Chris Coursey (born November 21, 1954) is an American politician and former journalist serving as a member of the Sonoma County Board of Supervisors. Representing District 3, Coursey assumed office in 2021. He previously served as the mayor of Santa Rosa, California from December 6, 2016 to December 18, 2018.

==Early life and education==
The son of a military officer, Coursey attended six different schools before graduating from Regis Jesuit High School in Aurora, Colorado. He had previously lived in twelve cities across five states. He earned a Bachelor of Arts degree in journalism and sociology from the University of Northern Colorado.

==Career==
Coursey worked as a daily journalist in Colorado Springs, Colorado before moving to Santa Rosa, where he covered crime, government, and politics The Press Democrat. In 2007, he left his job to work on the Sonoma–Marin Area Rail Transit, (SMART) train project. Coursey was elected to the Santa Rosa City Council in 2014, and served as mayor from 2016 to 2018. His vice mayor was Jack Tibbets, the youngest council member in city history.

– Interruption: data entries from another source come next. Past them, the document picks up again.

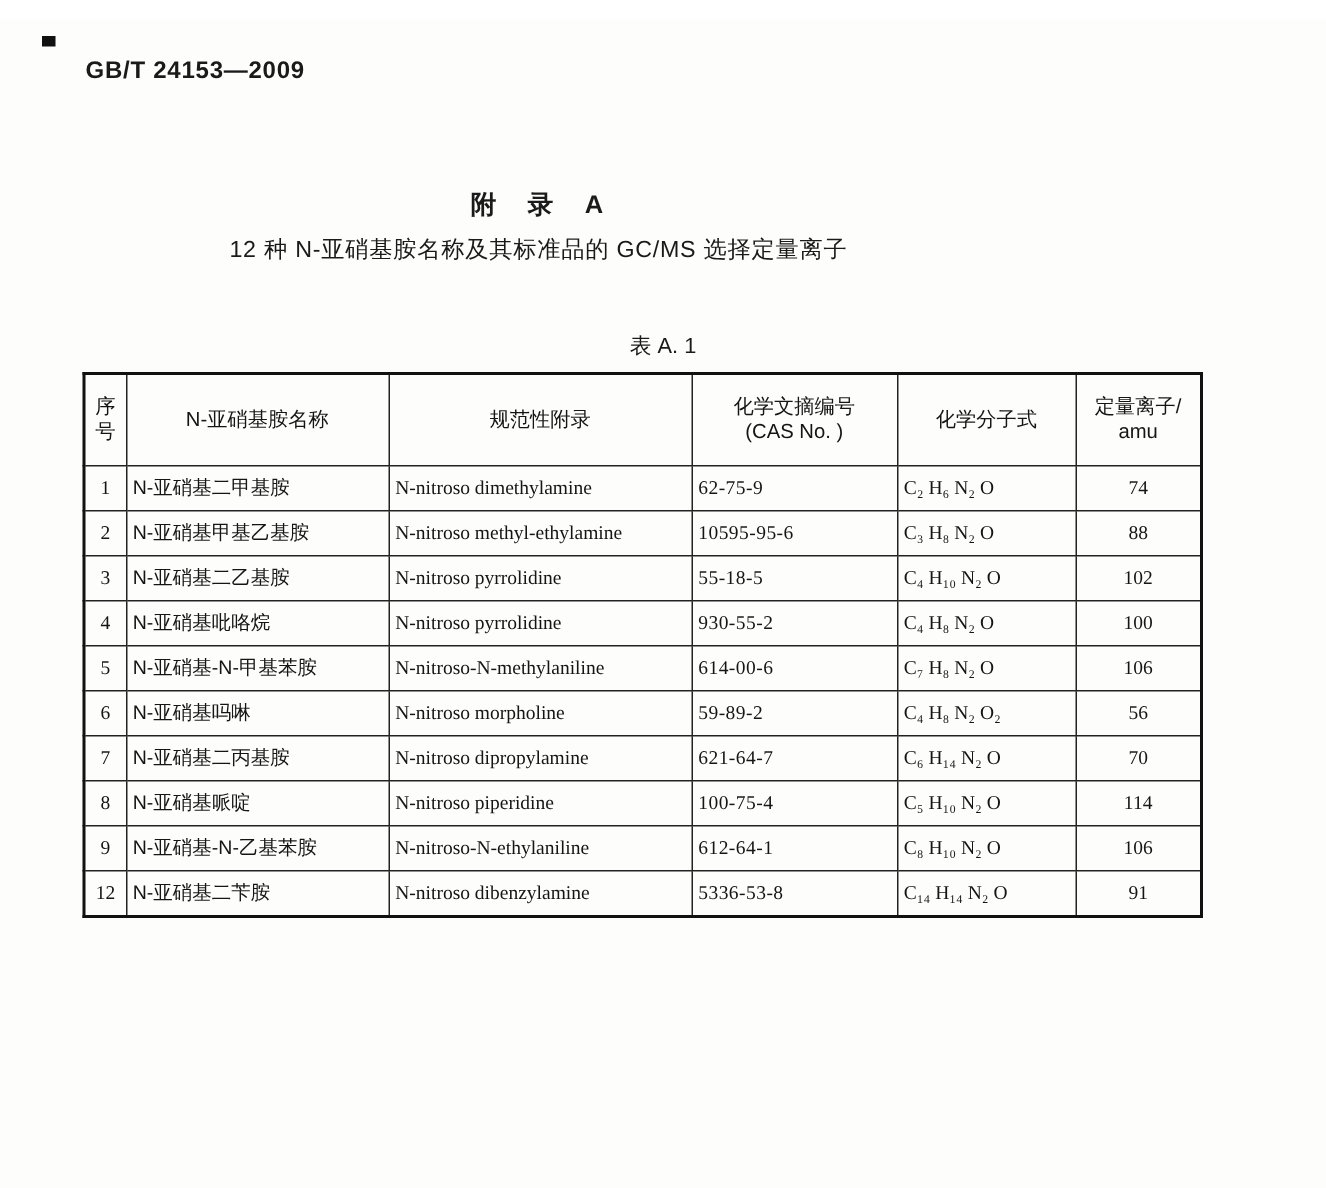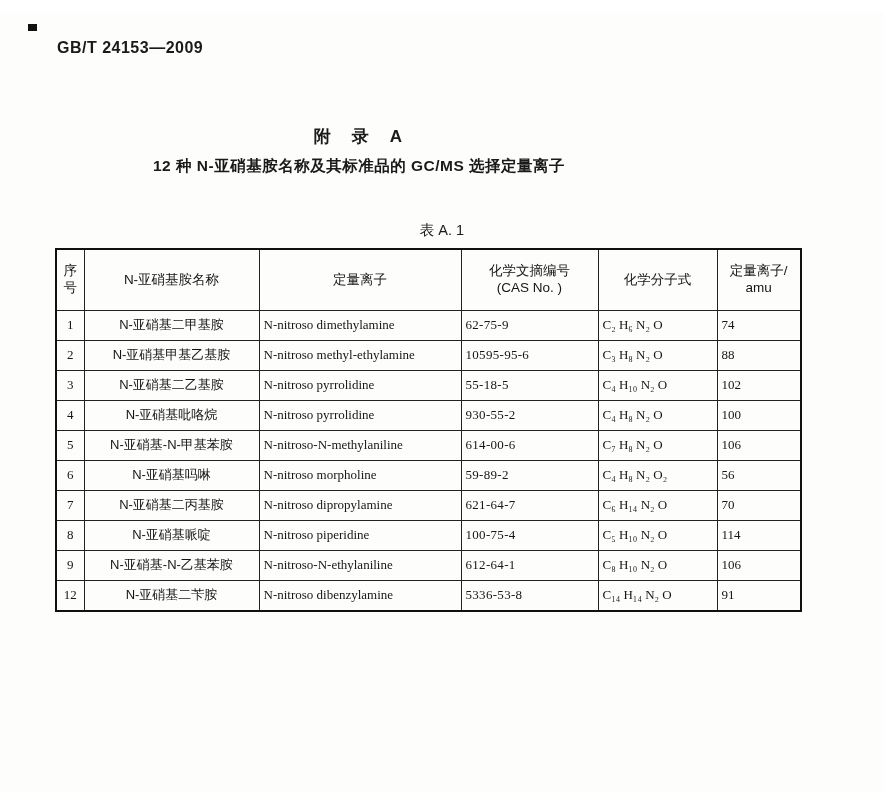--- a/index.html
+++ b/index.html
@@ -57,7 +57,7 @@
   .appendix-heading {
     margin-top: 8px;
     font-family: "Liberation Sans", "DejaVu Sans", sans-serif;
-    font-weight: bold;
+    font-weight: normal;
     font-size: 15.5px;
     letter-spacing: 0.5px;
   }

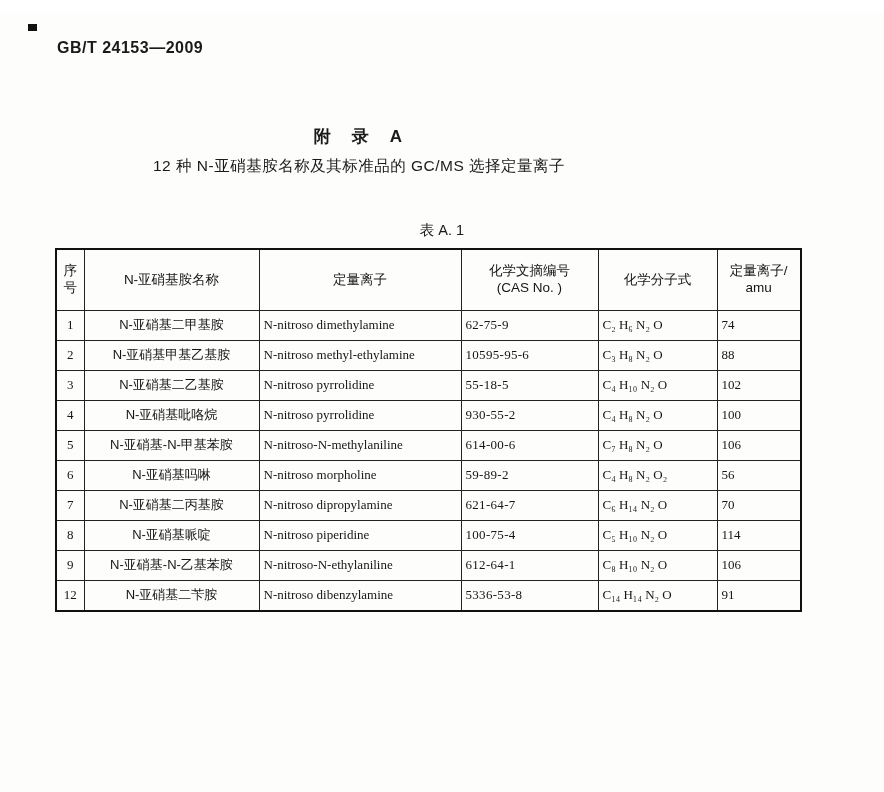--- a/index.html
+++ b/index.html
@@ -146,7 +146,7 @@
           <span class="hdr-line">号</span>
         </th>
         <th>N-亚硝基胺名称</th>
-        <th>定量离子</th>
+        <th>规范性附录</th>
         <th>
           <span class="hdr-line">化学文摘编号</span>
           <span class="hdr-line">(CAS No. )</span>

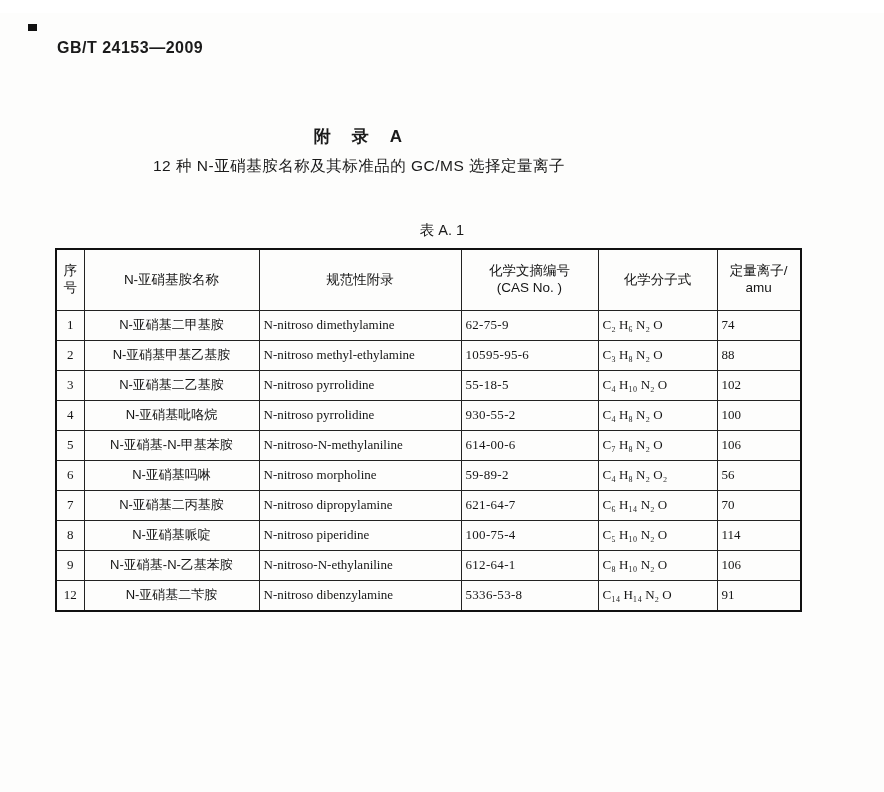--- a/index.html
+++ b/index.html
@@ -109,7 +109,7 @@
   col.c-f   { width: 119px; }
   col.c-ion { width: 84px; }
   td.c-no  { text-align: center; }
-  td.c-cn  { padding-left: 10px; font-family: "Liberation Sans", "DejaVu Sans", sans-serif; text-align: center; }
+  td.c-cn  { padding-left: 10px; font-family: "Liberation Sans", "DejaVu Sans", sans-serif; }
   td.c-en  { padding-left: 12px; }
   td.c-cas { padding-left: 13px; letter-spacing: 0.3px; }
   td.c-f   { padding-left: 10px; }

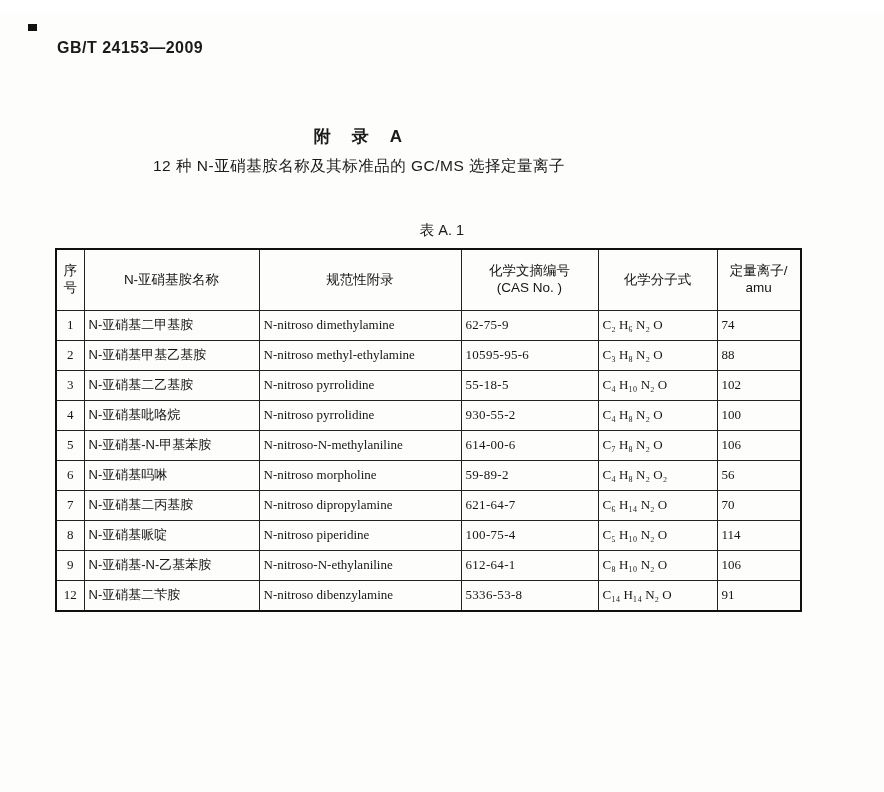--- a/index.html
+++ b/index.html
@@ -113,7 +113,7 @@
   td.c-en  { padding-left: 12px; }
   td.c-cas { padding-left: 13px; letter-spacing: 0.3px; }
   td.c-f   { padding-left: 10px; }
-  td.c-ion { text-align: left; font-family: Liberation Serif, serif; }
+  td.c-ion { text-align: center; font-family: Liberation Serif, serif; }
 </style>
 </head>
 <body>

Coursey won election to the Sonoma County Board of Supervisors on March 3, 2020, with 54% of the vote over three-term incumbent supervisor Shirlee Zane. Coursey’s win marked the first successful challenge to an incumbent of the Sonoma County Board of Supervisors since 1984.

==Personal life==
Coursey's wife died of cancer in 2010. He has four children. Coursey dated the widow Zane, his 2020 election opponent, from 2011 to 2014.